▶ _TASK TO COMPLETE_: Retype the lines below exactly, but only those from the line that has "Mattia Ahmet Minguzzi" through the line that has "text: Model View". Omit every picture.

▶ _SUPPLIED RECORDS_:
== Segment start ==

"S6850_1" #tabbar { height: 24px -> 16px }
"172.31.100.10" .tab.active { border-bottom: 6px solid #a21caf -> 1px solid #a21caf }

== Segment end ==
== Segment start ==

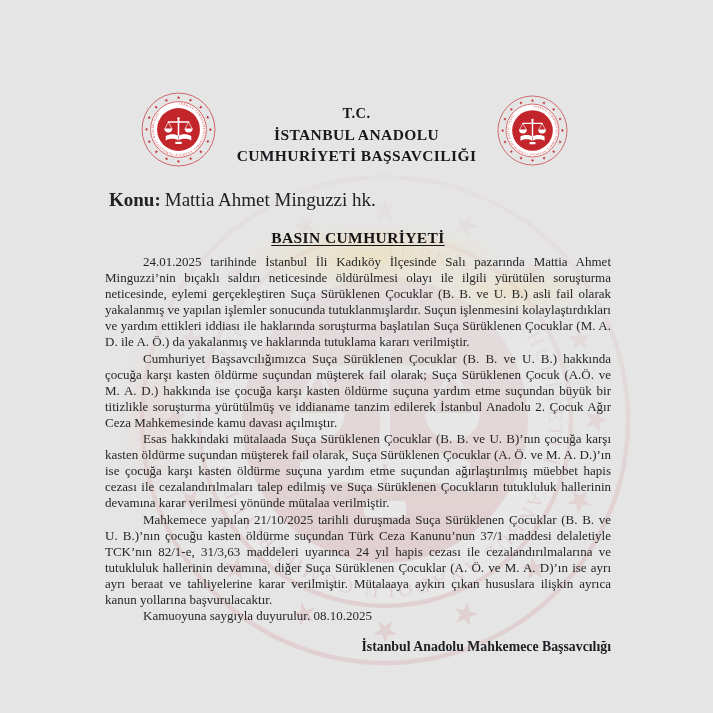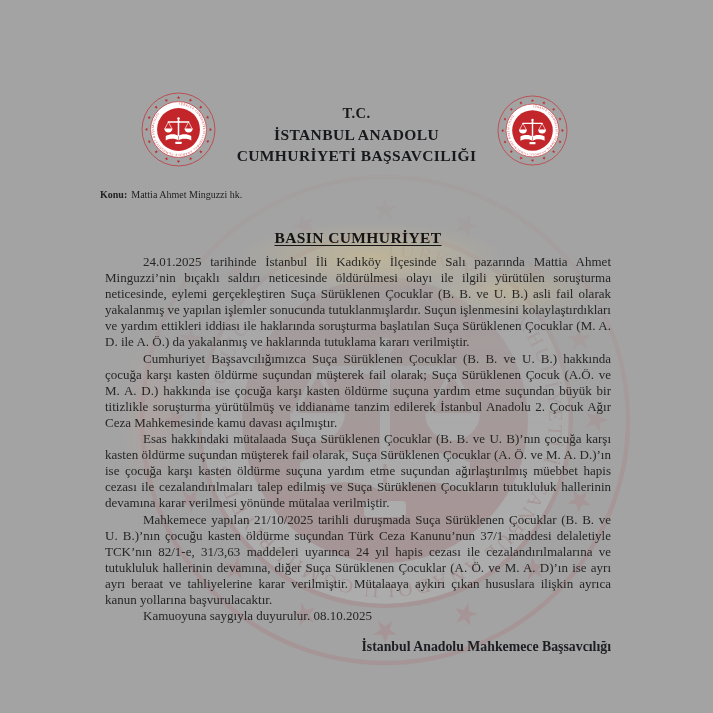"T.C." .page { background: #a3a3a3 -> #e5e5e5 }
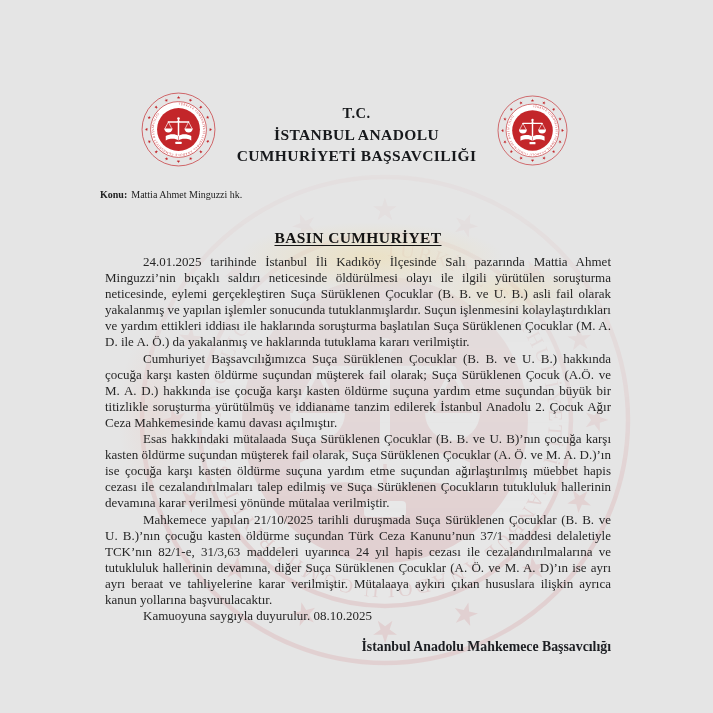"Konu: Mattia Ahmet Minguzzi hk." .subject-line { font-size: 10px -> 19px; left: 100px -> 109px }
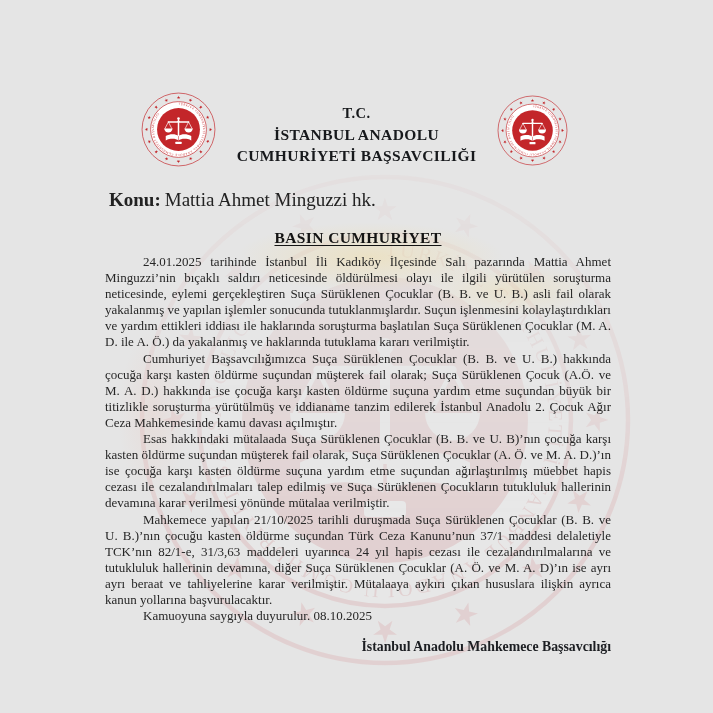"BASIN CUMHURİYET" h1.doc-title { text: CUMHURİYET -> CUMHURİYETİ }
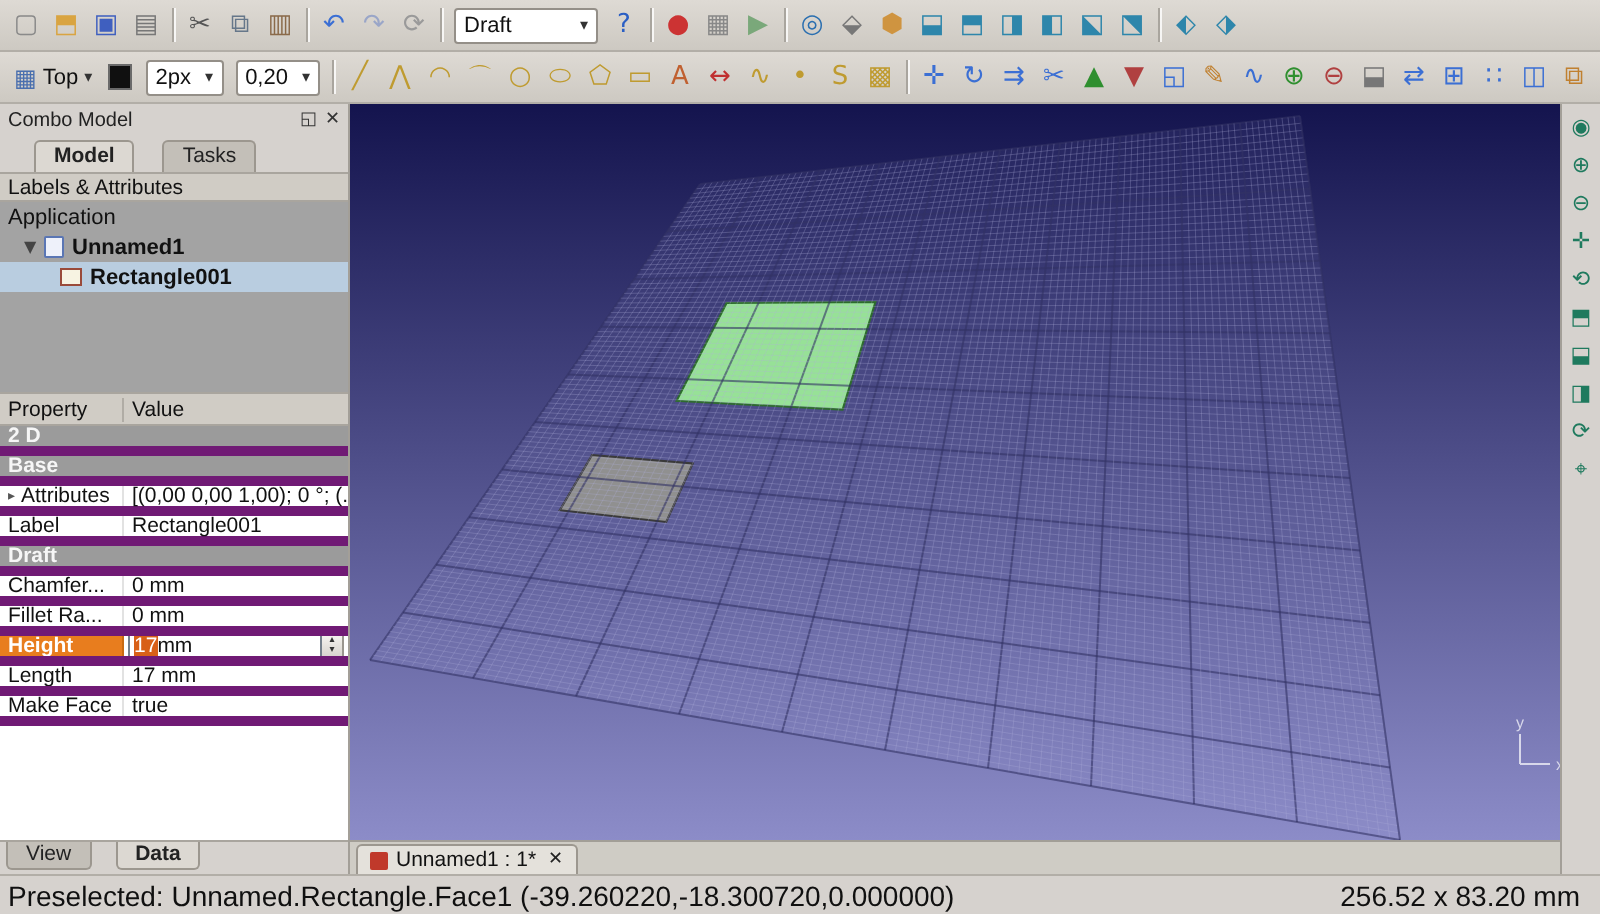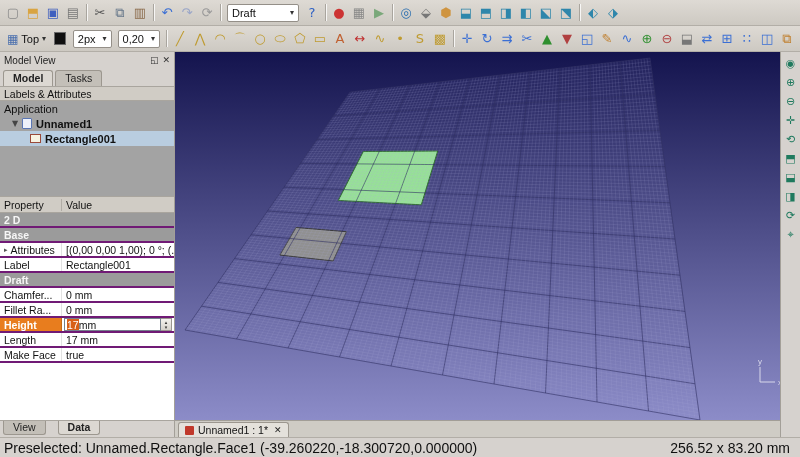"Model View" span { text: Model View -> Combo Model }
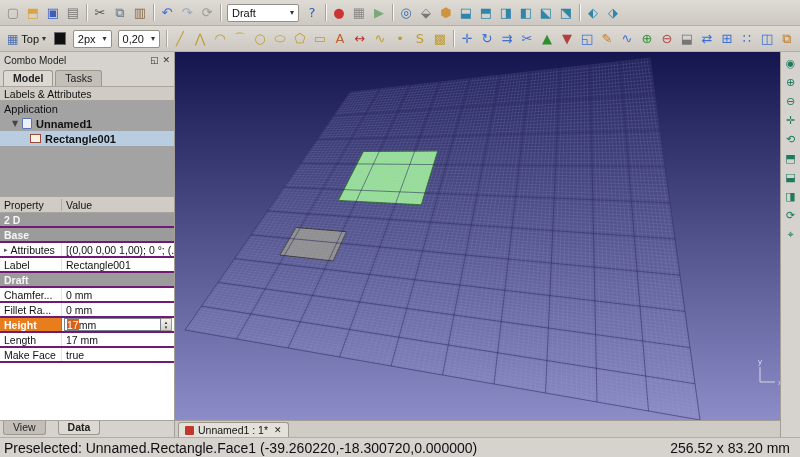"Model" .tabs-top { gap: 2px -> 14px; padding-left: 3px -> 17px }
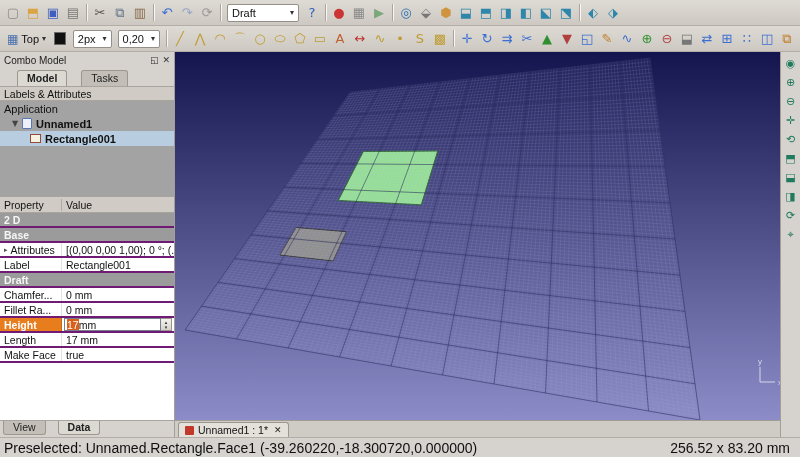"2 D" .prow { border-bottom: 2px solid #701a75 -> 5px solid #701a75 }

== Segment end ==

▶ _EXERCISE ANSWER_:
"Konu: Mattia Ahmet Minguzzi hk." .subject-line { font-size: 10px -> 19px; left: 100px -> 109px }
"BASIN CUMHURİYET" h1.doc-title { text: CUMHURİYET -> CUMHURİYETİ }
"Model View" span { text: Model View -> Combo Model }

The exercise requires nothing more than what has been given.